** Opening Records supplied block **

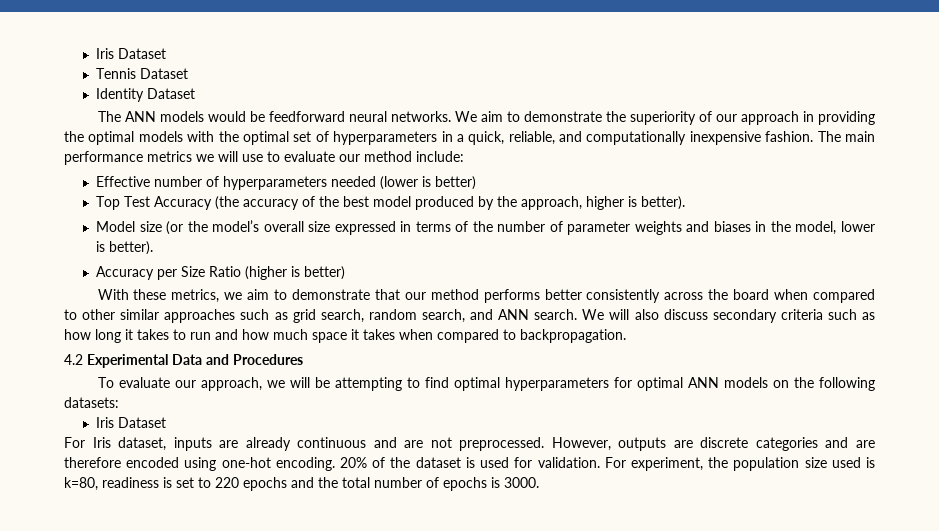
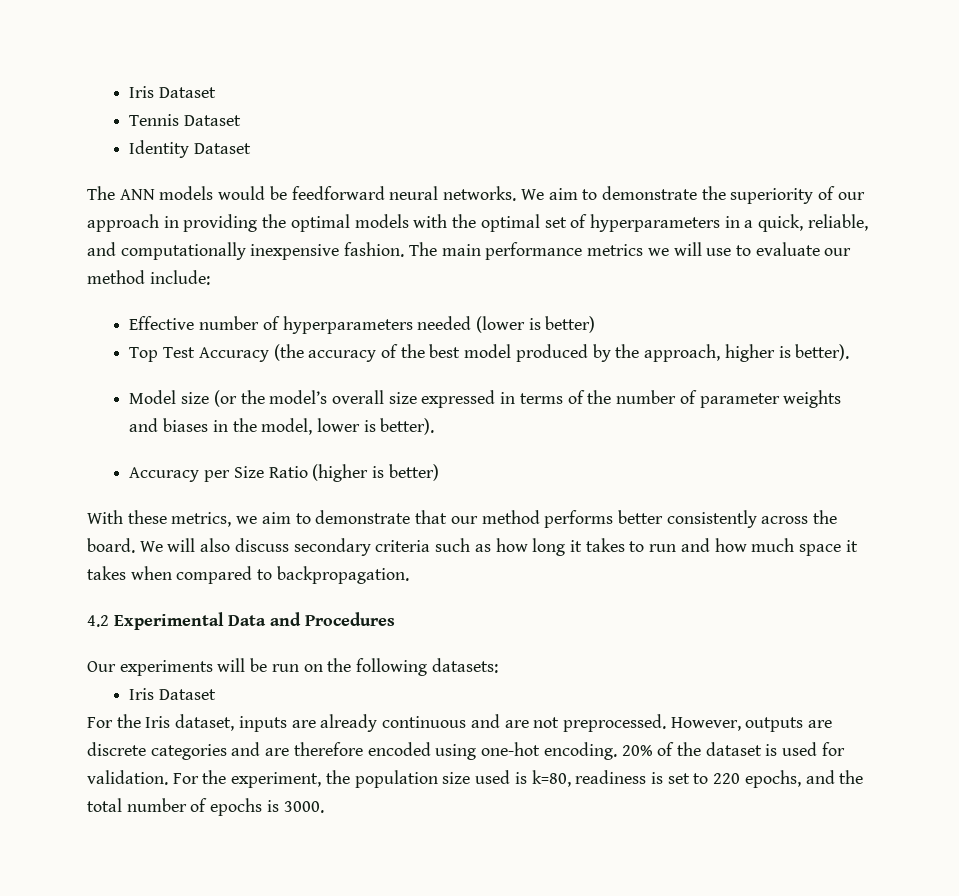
- With these metrics, we aim to demonstrate that our method performs better consistently across the board when compared to other similar approaches such as grid search, random search, and ANN search.
+ With these metrics, we aim to demonstrate that our method performs better consistently across the board.
- To evaluate our approach, we will be attempting to find optimal hyperparameters for optimal ANN models on the following datasets:
+ Our experiments will be run on the following datasets:
- For Iris dataset, inputs are already continuous and are not preprocessed.
+ For the Iris dataset, inputs are already continuous and are not preprocessed.
- For experiment, the population size used is k=80, readiness is set to 220 epochs and the total number of epochs is 3000.
+ For the experiment, the population size used is k=80, readiness is set to 220 epochs, and the total number of epochs is 3000.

** Closing Records supplied block **

Problem requirements:
Every line of the entries above that contains the word "readiness" must be tallied, and the number alone reported.

Answer space:
2